↓

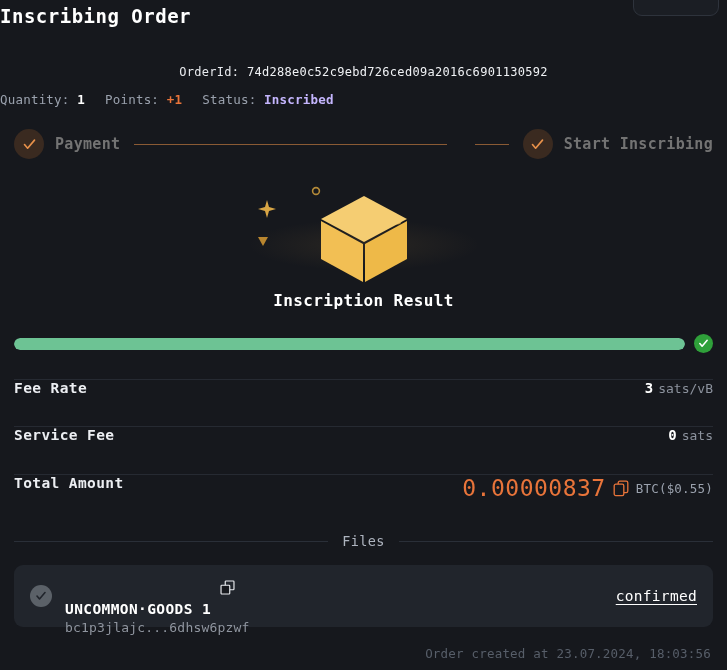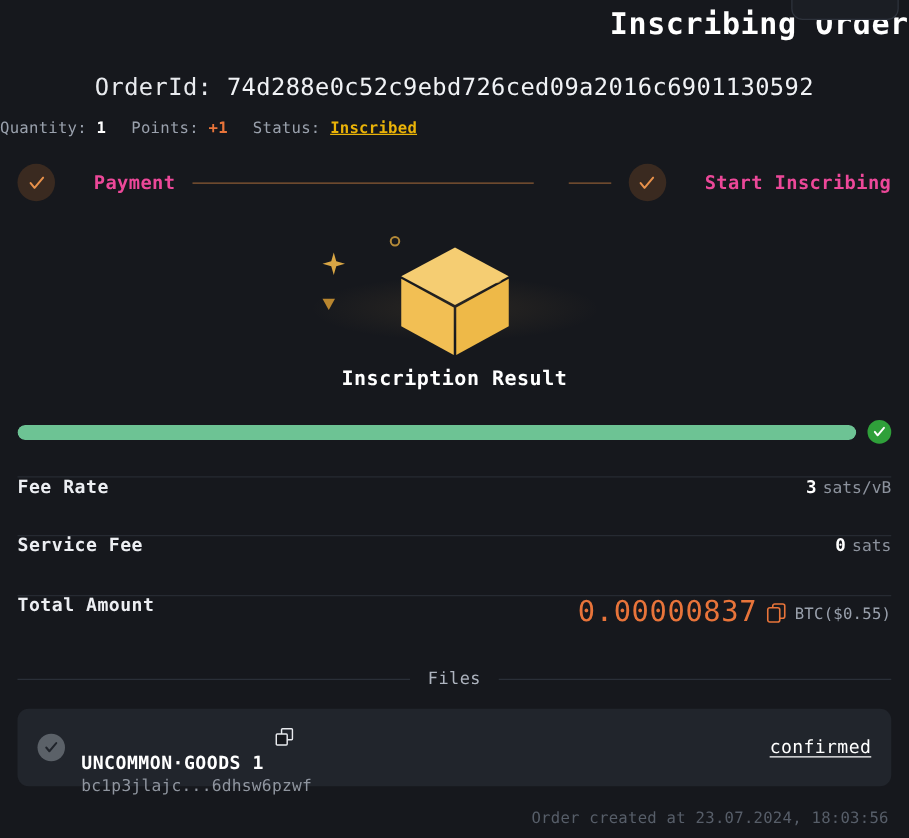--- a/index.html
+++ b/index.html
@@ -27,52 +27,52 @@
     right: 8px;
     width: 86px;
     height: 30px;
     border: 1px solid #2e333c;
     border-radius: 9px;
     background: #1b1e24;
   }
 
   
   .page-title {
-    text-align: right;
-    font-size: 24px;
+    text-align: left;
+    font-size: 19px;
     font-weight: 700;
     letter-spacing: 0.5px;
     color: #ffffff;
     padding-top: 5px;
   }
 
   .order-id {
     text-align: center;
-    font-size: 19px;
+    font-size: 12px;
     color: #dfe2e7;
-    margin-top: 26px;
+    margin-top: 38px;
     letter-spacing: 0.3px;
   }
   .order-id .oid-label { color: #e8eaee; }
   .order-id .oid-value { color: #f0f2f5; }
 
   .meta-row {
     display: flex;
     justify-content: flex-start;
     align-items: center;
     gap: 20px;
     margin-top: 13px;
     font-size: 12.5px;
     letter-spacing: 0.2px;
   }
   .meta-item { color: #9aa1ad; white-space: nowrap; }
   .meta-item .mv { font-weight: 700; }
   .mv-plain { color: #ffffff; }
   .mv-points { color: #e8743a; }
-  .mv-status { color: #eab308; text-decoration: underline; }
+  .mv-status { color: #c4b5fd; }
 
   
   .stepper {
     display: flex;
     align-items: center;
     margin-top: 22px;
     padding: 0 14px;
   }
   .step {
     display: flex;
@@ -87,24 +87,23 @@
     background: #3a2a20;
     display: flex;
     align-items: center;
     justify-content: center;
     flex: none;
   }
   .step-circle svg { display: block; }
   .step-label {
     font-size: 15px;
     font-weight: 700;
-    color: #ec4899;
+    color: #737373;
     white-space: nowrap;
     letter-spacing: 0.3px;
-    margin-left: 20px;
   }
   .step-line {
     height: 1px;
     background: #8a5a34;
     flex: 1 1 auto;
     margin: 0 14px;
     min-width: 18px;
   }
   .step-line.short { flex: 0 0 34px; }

↑

Using the records above, output exactly the lines from the one containing "letter-spacing: 0.2px;" through the last line, and no others.

■ ANSWER TO THIS EXERCISE:
     letter-spacing: 0.2px;
   }
   .meta-item { color: #9aa1ad; white-space: nowrap; }
   .meta-item .mv { font-weight: 700; }
   .mv-plain { color: #ffffff; }
   .mv-points { color: #e8743a; }
-  .mv-status { color: #eab308; text-decoration: underline; }
+  .mv-status { color: #c4b5fd; }
 
   
   .stepper {
     display: flex;
     align-items: center;
     margin-top: 22px;
     padding: 0 14px;
   }
   .step {
     display: flex;
@@ -87,24 +87,23 @@
     background: #3a2a20;
     display: flex;
     align-items: center;
     justify-content: center;
     flex: none;
   }
   .step-circle svg { display: block; }
   .step-label {
     font-size: 15px;
     font-weight: 700;
-    color: #ec4899;
+    color: #737373;
     white-space: nowrap;
     letter-spacing: 0.3px;
-    margin-left: 20px;
   }
   .step-line {
     height: 1px;
     background: #8a5a34;
     flex: 1 1 auto;
     margin: 0 14px;
     min-width: 18px;
   }
   .step-line.short { flex: 0 0 34px; }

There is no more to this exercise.